En esta Plaza se encuentran dos casas de las más antiguas del pueblo, que aún se
conservan en la actualidad: la "Casa de la Plaza" y la "Casa de las
Columnas".
La "Casa de la Plaza", a cuatro aguas y de grandes dimensiones, presentaba,
hasta hace poco, corredor con ménsulas y voladizo en cantería figurada, balaustrada y
pasamanos de cantería tallada, molduras, esquinas y ventanales al estilo de las
construcciones del siglo XVII. En esta casa nació D. Antonio López Oliveros un 18 de
Septiembre de 1.878. Ilustre periodista y escritor fue director del semanario
"Despertar Obrero" de Gijón y el periódico "Noroeste" de Gijón. Fue
también veterano de la guerra de Cuba y autor de varias obras literarias, destacando la
que publicó en 1.935 "Asturias en el Resurgimiento Español".
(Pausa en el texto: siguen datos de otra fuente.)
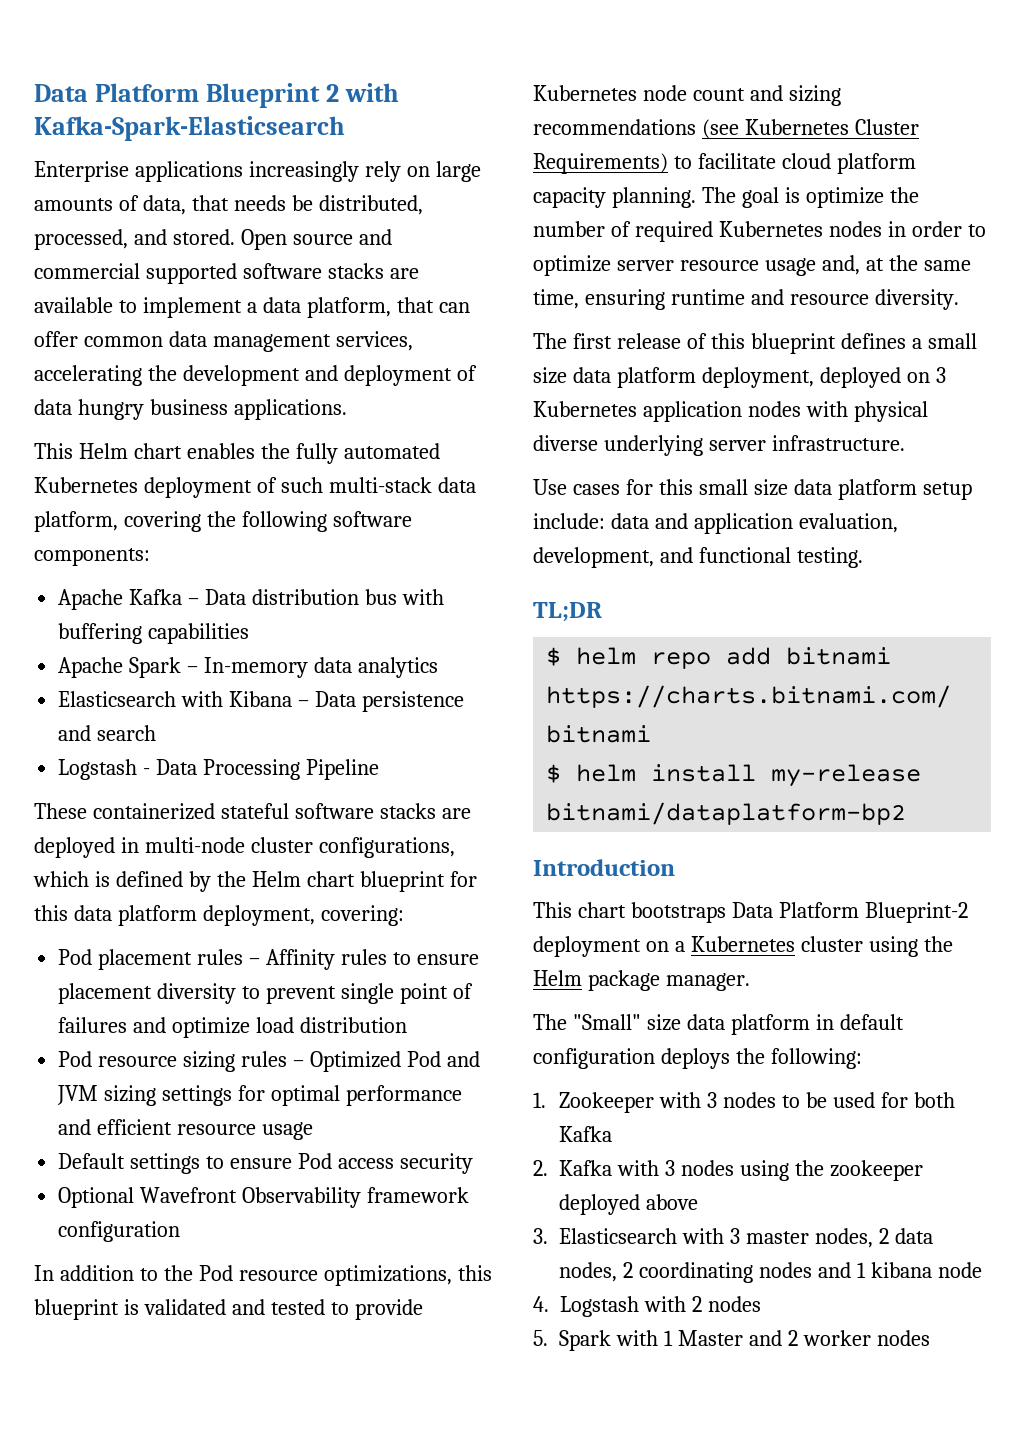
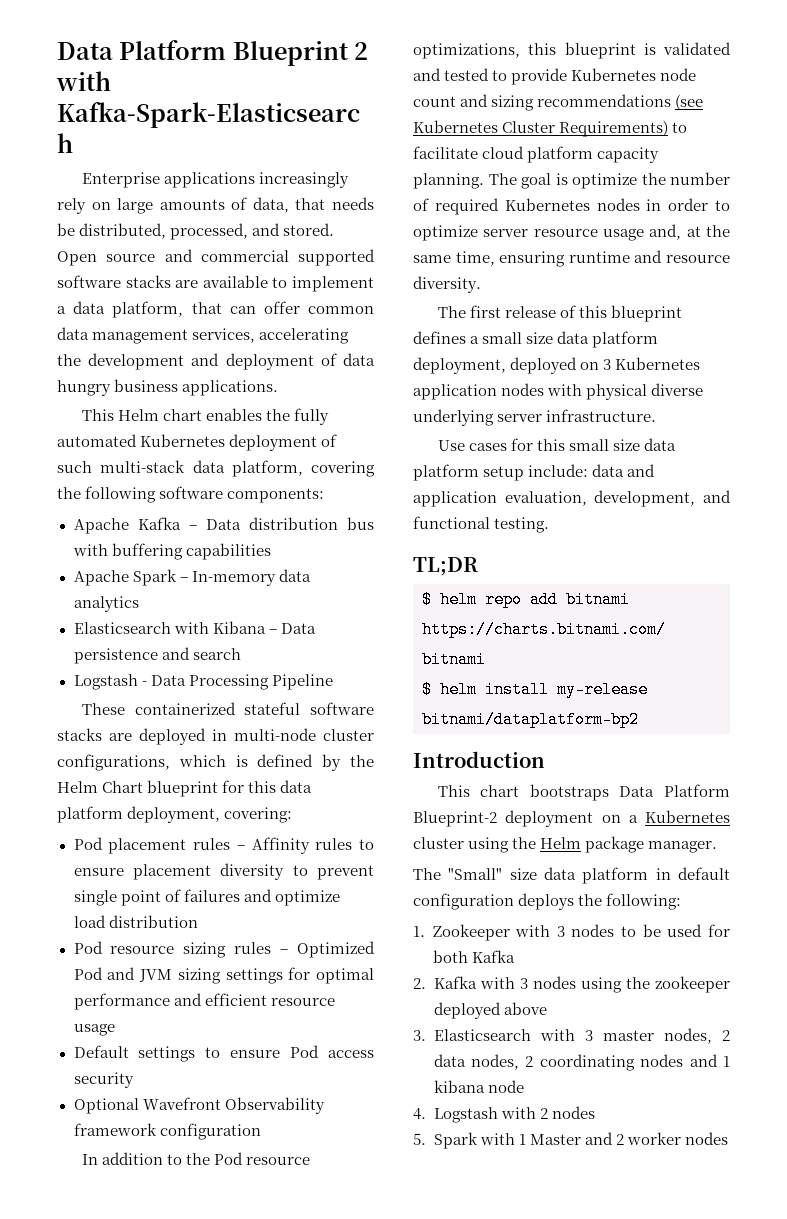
[306,871,355,887] chart -> [102,781,144,793] Chart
En esta casa existió una Escuela de Primeras Letras, y en su salón, el profesor D.
Eusebio Baltar, contable y rulero, dio clases hasta principios del siglo XX a todos los
que se disponían a emigrar a América y a los que aspiraban al título de patrón o
querían aprender un oficio.
La casa conocida como de las columnas, posee también una gran tradición, pues en sus
almacenes se depositaba la sal que los barcos importaban de Francia y Portugal para ser
distribuida por el occidente asturiano.